Four honored with awards of excellence

Every few years, the Santa Monica College Foundation presents four SMC professors with the President's Circle Chair of Excellence award for outstanding work in four different academic spheres.

This year's recipients were professors Garen Baghdasarian who is winning the award in Life sciences, Richard Tahvildaran-Jesswein in Philosophy and Social Science, Marc Trujillo in Fine Arts, and Corsair newspaper advisor Saul Rubin in Communication.

Designed as an incentive for faculty members to try new, innovative avenues to improve both their career as well as their student's learning environment, the awards provide each winning recipient with $5,000 annually for three years to put towards their selected projects or research.

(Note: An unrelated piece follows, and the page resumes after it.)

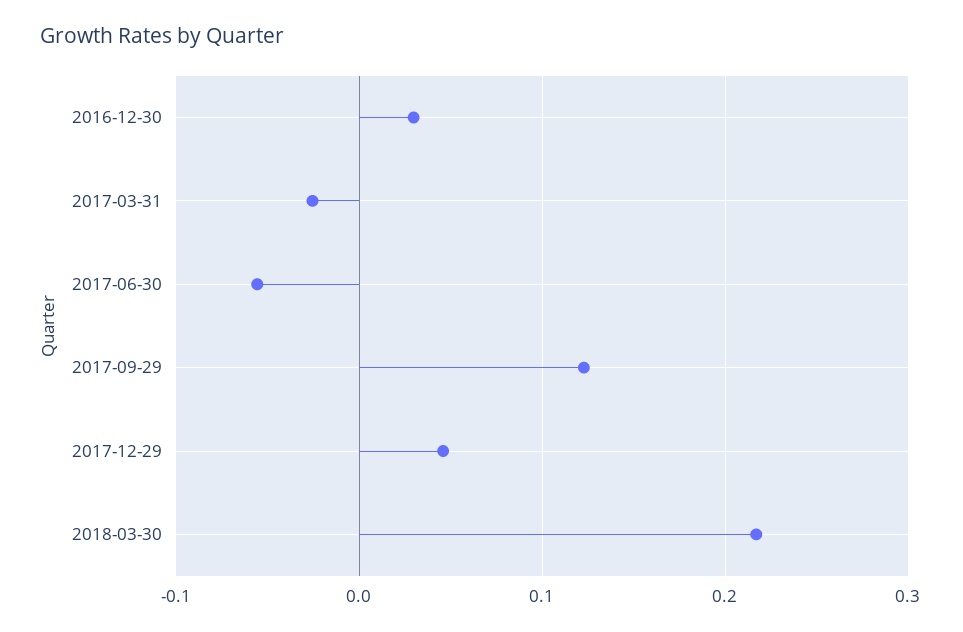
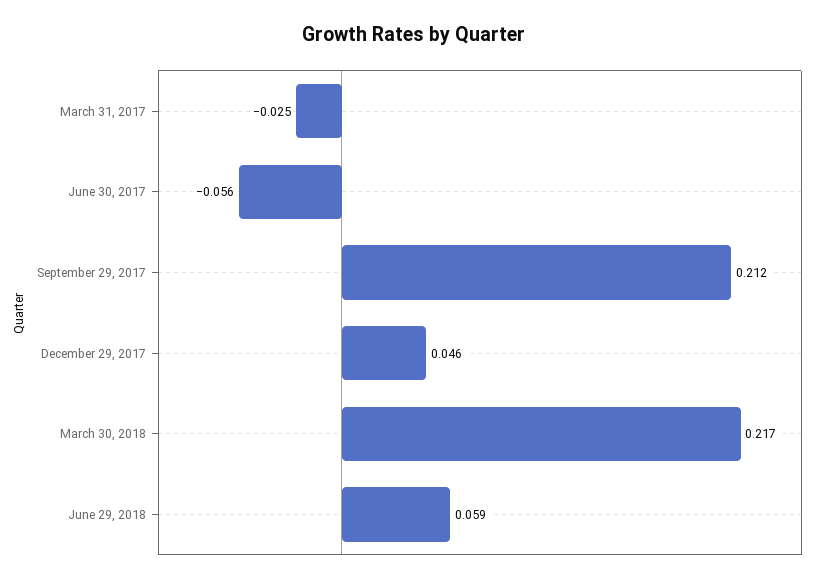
2016-12-30: 0.03 -> none
2017-09-29: 0.12 -> 0.212
June 29, 2018: none -> 0.059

Tahvildaran-Jesswein, a current Political Science professor at SMC, is receiving the foundation's award of excellence in Philosophy and Social Science. With his $5,000 in annual funds, Tahvildaran-Jesswein said that he plans to "re-invest it in the students" by working to start up and support a civic engagement program similar to the one over at the University of California, Los Angeles.

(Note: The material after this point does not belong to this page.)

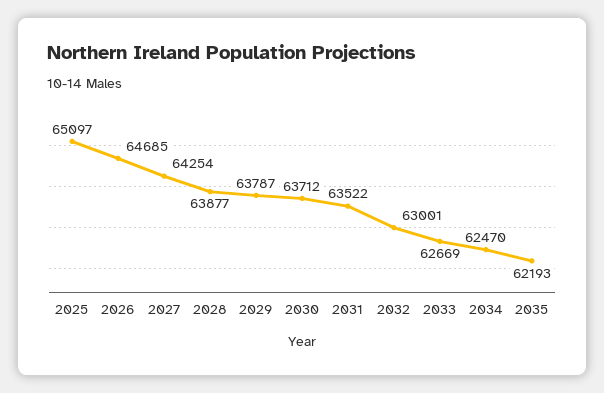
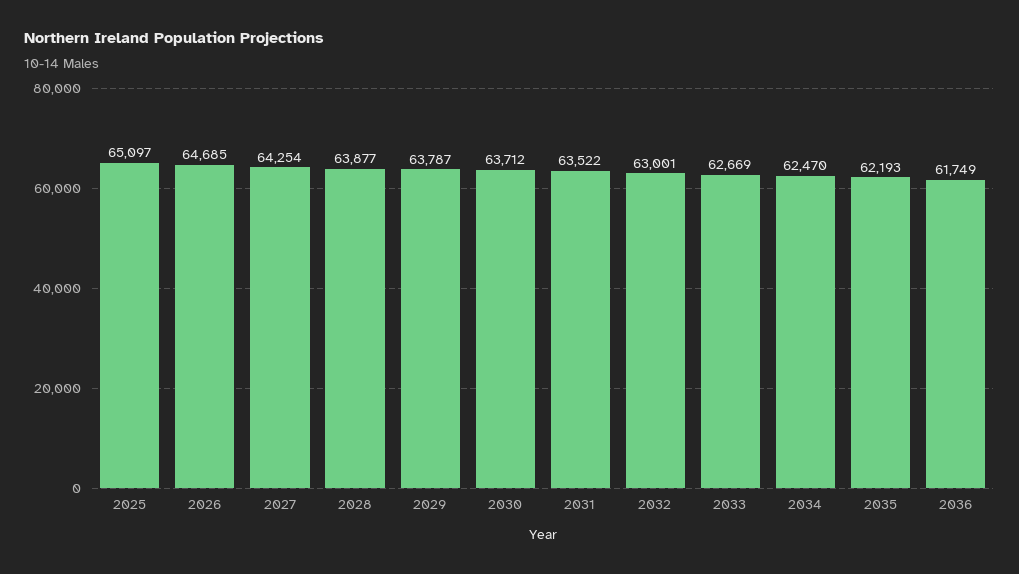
2036: none -> 61749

"[This] will allow students the chance to get out into the community and work with public policy makers to help them better understand what it is like to work in that field," said Tahvildaran-Jesswein, who added that, "it gives me a chance to get back in the classroom and continue to work on a project that I've already put time and effort into for the students and the school."

The Sam Francis/Martin Sosin Chair of Excellence award in Fine Arts went to ten-year SMC art professor Marc Trujillo. As a Yale graduate and award winning artist, he plans to use the award money to attend workshops in New York that will allow him to better understand oil paints and the art of mixing them.

"It's like cooking," Trujillo said. "I've done it before but I'm not an expert." With the knowledge gained in the workshops he will then purchase the required materials and create a number of different charts that will better help the faculty and students understand and learn what he has gathered from the workshops.

Trujillo said that he will return with a better knowledge of the more environmentally safe paints that need to be used in the classrooms at SMC. In regards to receiving the award, he commented by saying that, "It's nice to know that the college is supporting the field that I work in to improve the classrooms for the faculty, students and environment."

SMC Corsair advisor Saul Rubin was the recipient of the newly established Chair of Excellence award in Communication. Rubin, who has spent the last 11 years as a journalism professor here at SMC, and the last year and a half as the Corsair's advisor, was honored to receive the award saying that, "It's great to know that the college is supportive of journalism here at the school, and of my career."

With the funds Rubin will be receiving, he plans to work with Steve Hunt and Mona Martin in the SMC library to create a database for past, present and future issues of the Corsair, which go all the way back to 1929.

This comes as part of a recent national effort to digitize print newspapers. "We are on the forefront of this project," said Rubin. "It is beneficial to teachers, students and the community."

Rubin added that, "It's a project that has to be done." Prior to joining Santa Monica College in 1999, Rubin had fifteen years of journalism experience and has written for various newspapers and magazines including the Los Angeles Times and Variety.

Garen Baghdasarian, who has been a teacher at SMC now for the past nine years, was awarded the Avaya Inc. & Anixter Inc. Chair of Excellence in Life Science. He said that he plans to use his funds by participating in a major research project in the South Atlantic Ocean that is believed to be a "garbage patch" for plastic micro-particulates that can have "devastating long term ecological and health effects on a global scale."

Baghdasarian, who has been active in environmental issues at SMC over the years, has also taught and done research at UCLA. He is currently the head of the Life Sciences department at SMC.